**Extracted material**
-.-.-

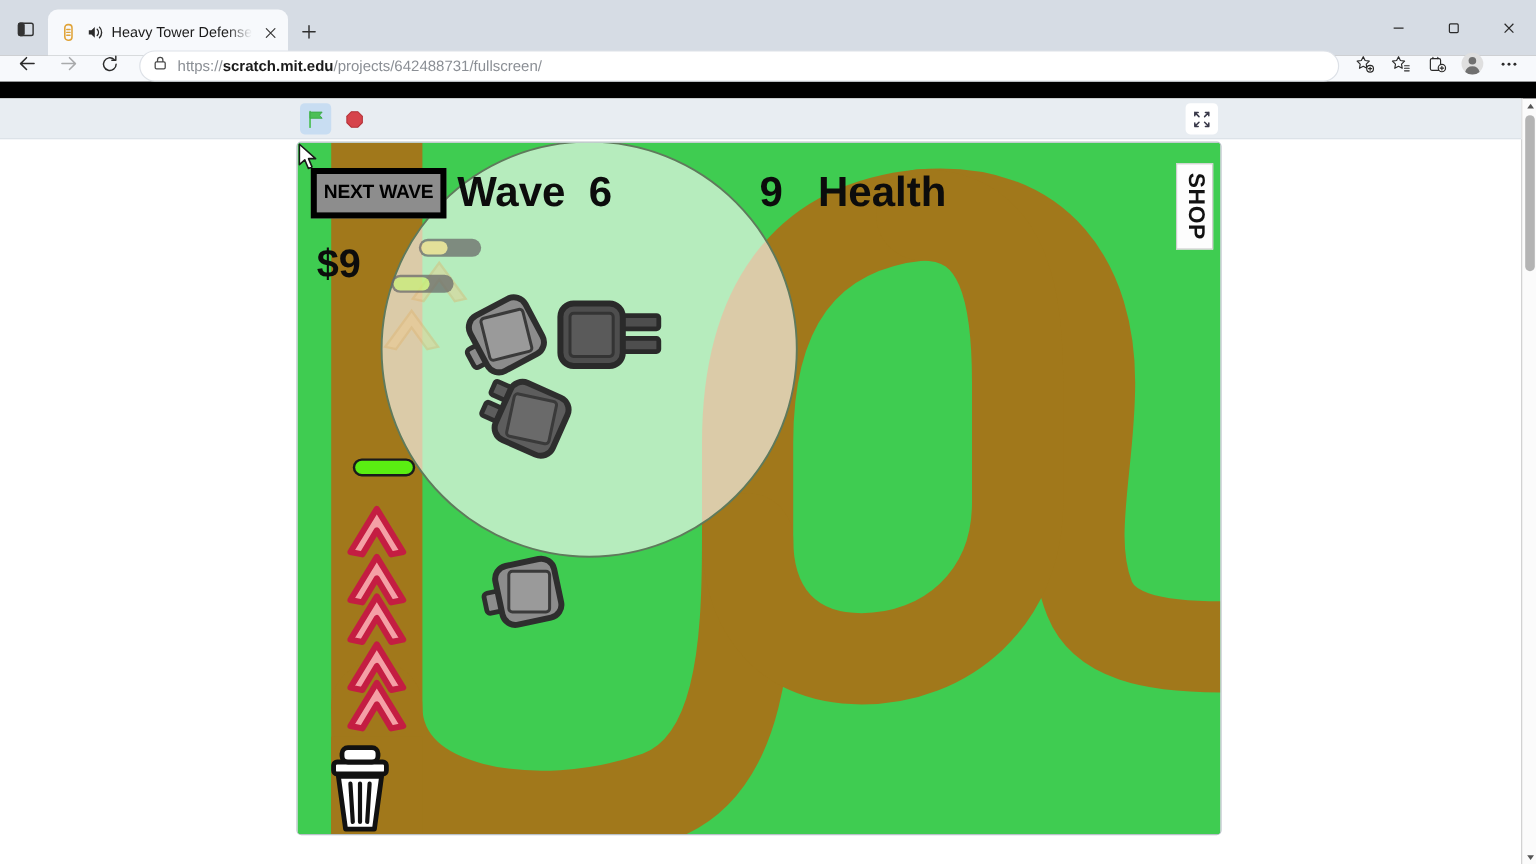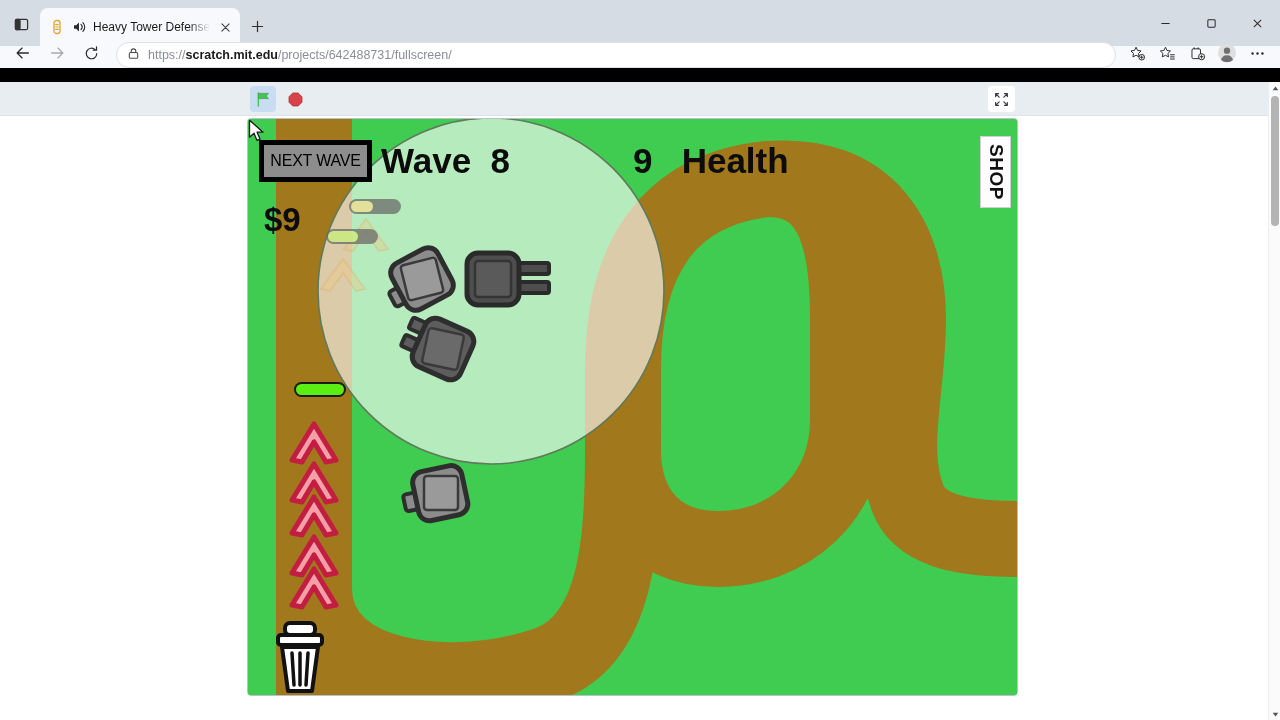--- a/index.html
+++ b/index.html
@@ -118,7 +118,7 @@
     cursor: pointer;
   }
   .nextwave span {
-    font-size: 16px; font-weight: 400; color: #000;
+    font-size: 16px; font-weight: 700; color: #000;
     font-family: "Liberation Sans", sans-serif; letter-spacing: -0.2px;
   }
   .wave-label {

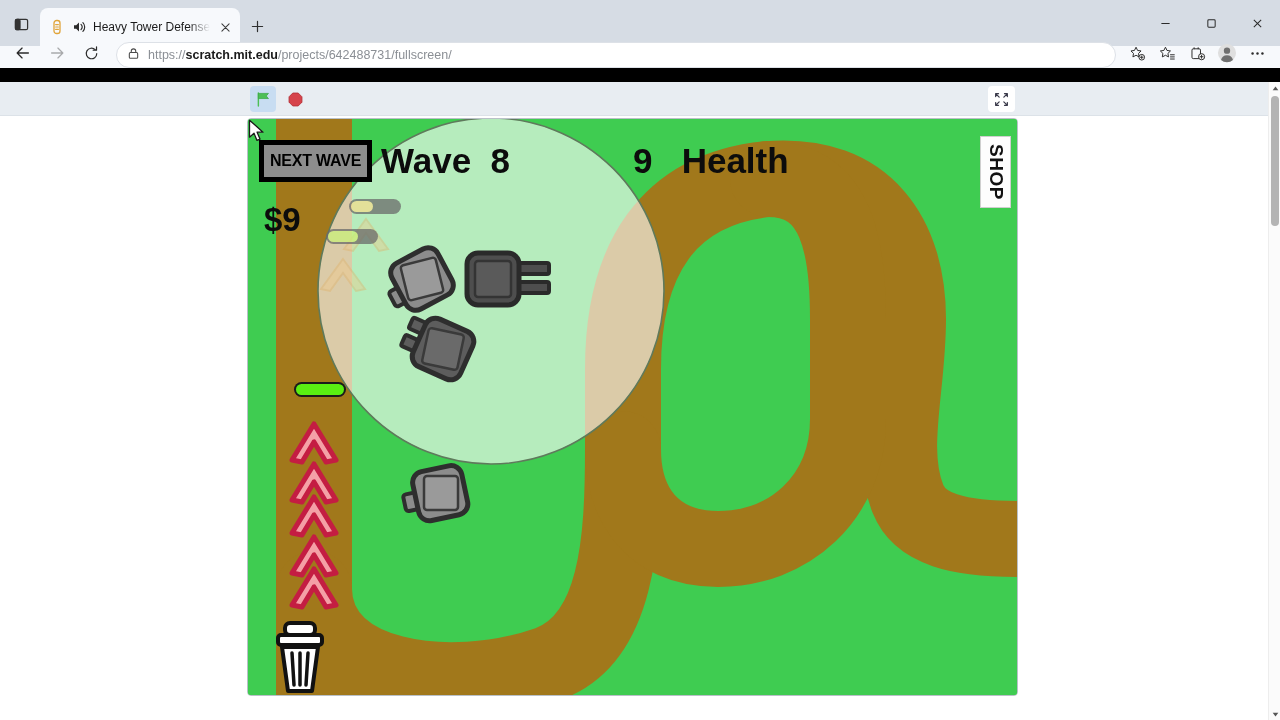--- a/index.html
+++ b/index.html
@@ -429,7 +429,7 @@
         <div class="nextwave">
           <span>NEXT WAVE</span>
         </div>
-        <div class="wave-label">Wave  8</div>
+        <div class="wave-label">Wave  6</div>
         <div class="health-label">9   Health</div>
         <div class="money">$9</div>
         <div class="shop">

-.-.-

**What is required**
Search the entries above for the string "color". Copy each line in which it appears.

**Written response**
-    font-size: 16px; font-weight: 400; color: #000;
+    font-size: 16px; font-weight: 700; color: #000;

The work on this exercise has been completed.